All of the data goes into your copy exactly as written. Images do not.
Data for this task: Begin
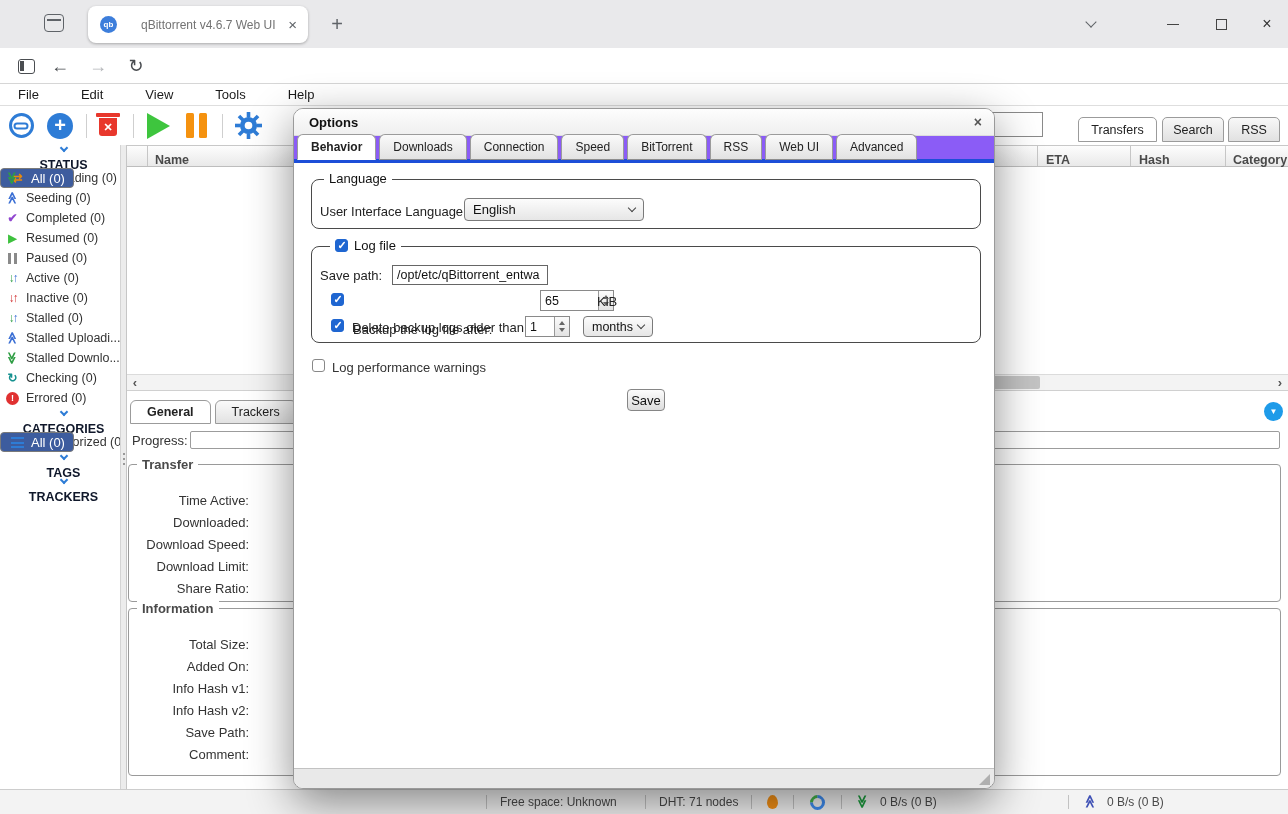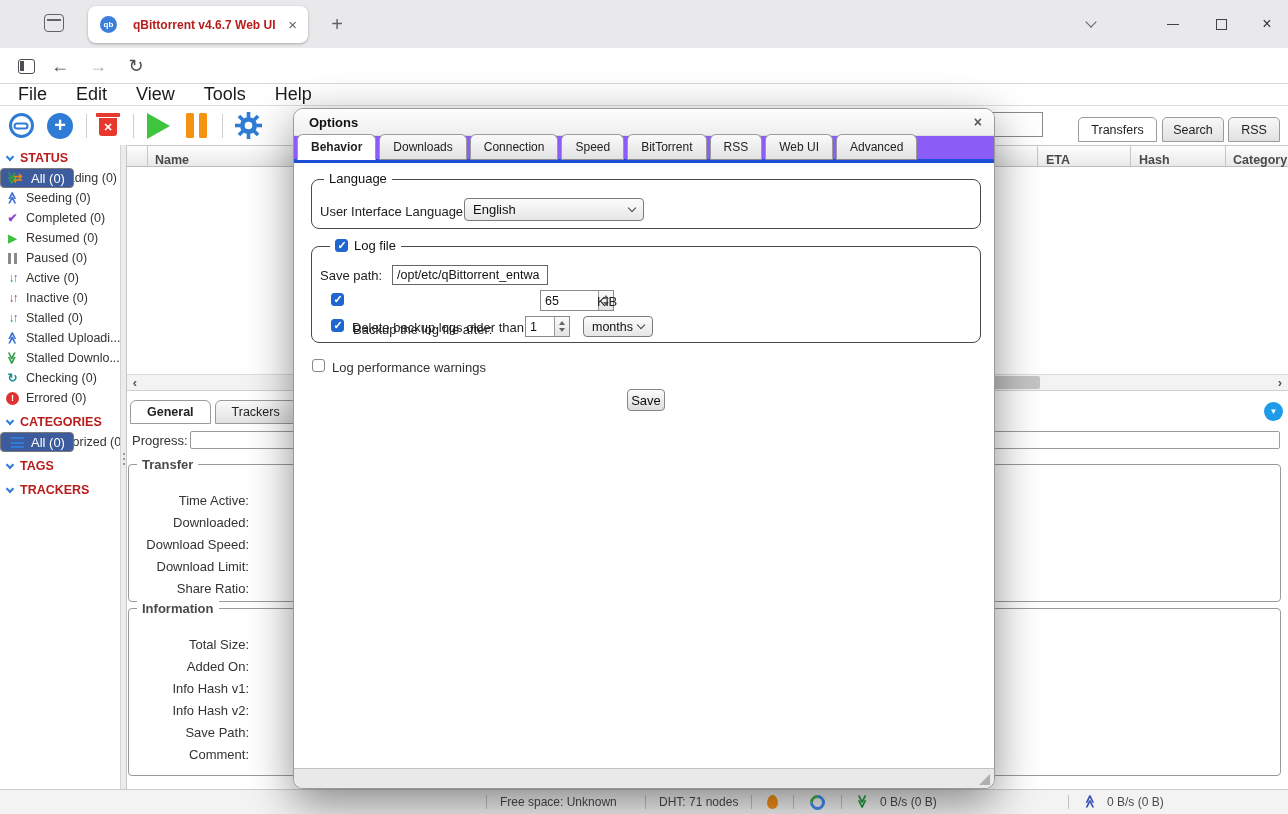--- a/index.html
+++ b/index.html
@@ -11,21 +11,21 @@
   .abs { position:absolute; }
 
   
   .titlebar { left:0; top:0; width:1288px; height:48px; background:#e9e9eb; }
   .ta-outer { left:44px; top:14px; width:20px; height:18px; border:1.7px solid #5f6368; border-radius:4px; }
   .ta-line { position:absolute; left:2px; right:2px; top:4px; height:1.7px; background:#5f6368; }
   .btab { left:88px; top:6px; width:220px; height:37px; background:#fff; border-radius:8px;
           box-shadow:0 1px 3px rgba(0,0,0,.28); display:flex; align-items:center; padding:0 8px 0 12px; }
   .favicon { width:17px; height:17px; border-radius:50%; background:#3d7edb; color:#fff; font-size:8px;
              font-weight:bold; display:flex; align-items:center; justify-content:center; flex:0 0 17px; }
-  .btab-title { font-size:12px; color:#b91c1c; margin-left:16px; flex:1; white-space:nowrap; overflow:hidden;font-weight:bold; }
+  .btab-title { font-size:12px; color:#737373; margin-left:24px; flex:1; white-space:nowrap; overflow:hidden; }
   .btab-close { font-size:15px; color:#5f6368; padding:0 3px; line-height:1; }
   .newtab { left:324px; top:11px; width:26px; height:26px; display:flex; align-items:center; justify-content:center;
             font-size:20px; color:#5f6368; }
   .winbtn { top:12px; width:30px; height:24px; display:flex; align-items:center; justify-content:center; color:#444; }
   .chev { display:inline-block; width:8px; height:8px; border-right:1.7px solid #5f6368; border-bottom:1.7px solid #5f6368; transform:rotate(45deg); }
   .minline { display:inline-block; width:12px; border-top:1.6px solid #444; }
   .maxbox { display:inline-block; width:11px; height:11px; border:1.5px solid #444; }
   .xchar { font-size:16px; color:#333; line-height:1; }
 
   
@@ -39,21 +39,21 @@
   .chip { margin-left:12px; background:#fff; border-radius:3px; height:24px; display:flex; align-items:center; padding:0 9px; gap:6px; }
   .chip-text { font-size:12.5px; color:#3c4043; }
   .url { margin-left:13px; font-size:13px; color:#80868b; }
   .trans { font-size:12px; color:#4a4d51; }
   .star { font-size:16px; color:#4a4d51; }
   .burger { left:1248px; top:57px; width:18px; height:14px; display:flex; flex-direction:column; justify-content:space-between; }
   .burger i { height:1.8px; background:#4a4d51; }
 
   
   .menubar { left:0; top:84px; width:1288px; height:22px; background:#fff; border-bottom:1px solid #dedede;
-             display:flex; align-items:center; padding-left:18px; gap:29px; font-size:18px; color:#1a1a1a; }
+             display:flex; align-items:center; padding-left:18px; gap:42px; font-size:13px; color:#1a1a1a; }
   .qtoolbar { left:0; top:106px; width:1288px; height:39px; background:#fff; }
   .tico { top:6px; height:27px; display:flex; align-items:center; justify-content:center; }
   .tsep { top:8px; width:1px; height:24px; background:#cfcfcf; }
   .link-circ { width:25px; height:25px; border:3px solid #2e7cd6; border-radius:50%; position:relative; }
   .link-circ i { position:absolute; left:50%; top:50%; transform:translate(-50%,-50%); width:15px; height:7px;
                  background:#fff; border:2px solid #2e7cd6; border-radius:4px; }
   .plus-circ { width:26px; height:26px; border-radius:50%; background:#2e7cd6; color:#fff; font-size:20px; font-weight:bold;
                display:flex; align-items:center; justify-content:center; line-height:0; padding-bottom:2px; }
   .trash { width:26px; height:27px; position:relative; }
   .trash .lid { position:absolute; left:1px; top:2px; width:24px; height:4px; background:#e8372c; border-radius:1px; }
@@ -70,21 +70,21 @@
   .vtab.on { background:#fff; font-weight:normal; }
 
   
   .thead { left:127px; top:145px; width:1161px; height:22px; background:linear-gradient(#fdfdfd,#e9e9e9);
            border-top:1px solid #c8c8c8; border-bottom:1px solid #bdbdbd; font-size:12.5px; font-weight:bold; color:#4a4a4a; }
   .thead span { position:absolute; top:7px; }
   .thead i { position:absolute; top:0; bottom:0; width:1px; background:#c6c6c6; }
 
   
   .sidebar { left:0; top:145px; width:120px; height:644px; background:#fff; font-size:12.5px; color:#333; }
-  .side-hdr { height:20px; display:flex; align-items:center; gap:7px; padding-left:7px; font-weight:bold; color:#b91c1c; }
+  .side-hdr { height:20px; display:flex; align-items:center; gap:7px; padding-left:7px; font-weight:bold; color:#0f172a;flex-direction:column; }
   .hdr-chev { width:6px; height:6px; border-right:2.4px solid #2e7cd6; border-bottom:2.4px solid #2e7cd6;
               transform:rotate(45deg); margin-top:-3px; flex:0 0 6px; }
   .side-item { height:20px; display:flex; align-items:center; gap:5px; padding-left:4px; white-space:nowrap; }
   .side-item.sel { background:#3d5c9e; color:#fff; }
   .sicon { flex:0 0 17px; width:17px; text-align:center; font-weight:bold; font-size:12px; line-height:1;
            display:flex; align-items:center; justify-content:center; }
   .rot90 { display:inline-block; transform:rotate(90deg); }
   .rotm90 { display:inline-block; transform:rotate(-90deg); }
   .c-orange { color:#e8890c; } .c-green { color:#2f9e44; } .c-blue { color:#3b6fd4; }
   .c-purple { color:#9046cf; } .c-teal { color:#15918f; } .c-red { color:#d12f2f; }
Data for this task: End
## Written answer
--- a/index.html
+++ b/index.html
@@ -11,21 +11,21 @@
   .abs { position:absolute; }
 
   
   .titlebar { left:0; top:0; width:1288px; height:48px; background:#e9e9eb; }
   .ta-outer { left:44px; top:14px; width:20px; height:18px; border:1.7px solid #5f6368; border-radius:4px; }
   .ta-line { position:absolute; left:2px; right:2px; top:4px; height:1.7px; background:#5f6368; }
   .btab { left:88px; top:6px; width:220px; height:37px; background:#fff; border-radius:8px;
           box-shadow:0 1px 3px rgba(0,0,0,.28); display:flex; align-items:center; padding:0 8px 0 12px; }
   .favicon { width:17px; height:17px; border-radius:50%; background:#3d7edb; color:#fff; font-size:8px;
              font-weight:bold; display:flex; align-items:center; justify-content:center; flex:0 0 17px; }
-  .btab-title { font-size:12px; color:#b91c1c; margin-left:16px; flex:1; white-space:nowrap; overflow:hidden;font-weight:bold; }
+  .btab-title { font-size:12px; color:#737373; margin-left:24px; flex:1; white-space:nowrap; overflow:hidden; }
   .btab-close { font-size:15px; color:#5f6368; padding:0 3px; line-height:1; }
   .newtab { left:324px; top:11px; width:26px; height:26px; display:flex; align-items:center; justify-content:center;
             font-size:20px; color:#5f6368; }
   .winbtn { top:12px; width:30px; height:24px; display:flex; align-items:center; justify-content:center; color:#444; }
   .chev { display:inline-block; width:8px; height:8px; border-right:1.7px solid #5f6368; border-bottom:1.7px solid #5f6368; transform:rotate(45deg); }
   .minline { display:inline-block; width:12px; border-top:1.6px solid #444; }
   .maxbox { display:inline-block; width:11px; height:11px; border:1.5px solid #444; }
   .xchar { font-size:16px; color:#333; line-height:1; }
 
   
@@ -39,21 +39,21 @@
   .chip { margin-left:12px; background:#fff; border-radius:3px; height:24px; display:flex; align-items:center; padding:0 9px; gap:6px; }
   .chip-text { font-size:12.5px; color:#3c4043; }
   .url { margin-left:13px; font-size:13px; color:#80868b; }
   .trans { font-size:12px; color:#4a4d51; }
   .star { font-size:16px; color:#4a4d51; }
   .burger { left:1248px; top:57px; width:18px; height:14px; display:flex; flex-direction:column; justify-content:space-between; }
   .burger i { height:1.8px; background:#4a4d51; }
 
   
   .menubar { left:0; top:84px; width:1288px; height:22px; background:#fff; border-bottom:1px solid #dedede;
-             display:flex; align-items:center; padding-left:18px; gap:29px; font-size:18px; color:#1a1a1a; }
+             display:flex; align-items:center; padding-left:18px; gap:42px; font-size:13px; color:#1a1a1a; }
   .qtoolbar { left:0; top:106px; width:1288px; height:39px; background:#fff; }
   .tico { top:6px; height:27px; display:flex; align-items:center; justify-content:center; }
   .tsep { top:8px; width:1px; height:24px; background:#cfcfcf; }
   .link-circ { width:25px; height:25px; border:3px solid #2e7cd6; border-radius:50%; position:relative; }
   .link-circ i { position:absolute; left:50%; top:50%; transform:translate(-50%,-50%); width:15px; height:7px;
                  background:#fff; border:2px solid #2e7cd6; border-radius:4px; }
   .plus-circ { width:26px; height:26px; border-radius:50%; background:#2e7cd6; color:#fff; font-size:20px; font-weight:bold;
                display:flex; align-items:center; justify-content:center; line-height:0; padding-bottom:2px; }
   .trash { width:26px; height:27px; position:relative; }
   .trash .lid { position:absolute; left:1px; top:2px; width:24px; height:4px; background:#e8372c; border-radius:1px; }
@@ -70,21 +70,21 @@
   .vtab.on { background:#fff; font-weight:normal; }
 
   
   .thead { left:127px; top:145px; width:1161px; height:22px; background:linear-gradient(#fdfdfd,#e9e9e9);
            border-top:1px solid #c8c8c8; border-bottom:1px solid #bdbdbd; font-size:12.5px; font-weight:bold; color:#4a4a4a; }
   .thead span { position:absolute; top:7px; }
   .thead i { position:absolute; top:0; bottom:0; width:1px; background:#c6c6c6; }
 
   
   .sidebar { left:0; top:145px; width:120px; height:644px; background:#fff; font-size:12.5px; color:#333; }
-  .side-hdr { height:20px; display:flex; align-items:center; gap:7px; padding-left:7px; font-weight:bold; color:#b91c1c; }
+  .side-hdr { height:20px; display:flex; align-items:center; gap:7px; padding-left:7px; font-weight:bold; color:#0f172a;flex-direction:column; }
   .hdr-chev { width:6px; height:6px; border-right:2.4px solid #2e7cd6; border-bottom:2.4px solid #2e7cd6;
               transform:rotate(45deg); margin-top:-3px; flex:0 0 6px; }
   .side-item { height:20px; display:flex; align-items:center; gap:5px; padding-left:4px; white-space:nowrap; }
   .side-item.sel { background:#3d5c9e; color:#fff; }
   .sicon { flex:0 0 17px; width:17px; text-align:center; font-weight:bold; font-size:12px; line-height:1;
            display:flex; align-items:center; justify-content:center; }
   .rot90 { display:inline-block; transform:rotate(90deg); }
   .rotm90 { display:inline-block; transform:rotate(-90deg); }
   .c-orange { color:#e8890c; } .c-green { color:#2f9e44; } .c-blue { color:#3b6fd4; }
   .c-purple { color:#9046cf; } .c-teal { color:#15918f; } .c-red { color:#d12f2f; }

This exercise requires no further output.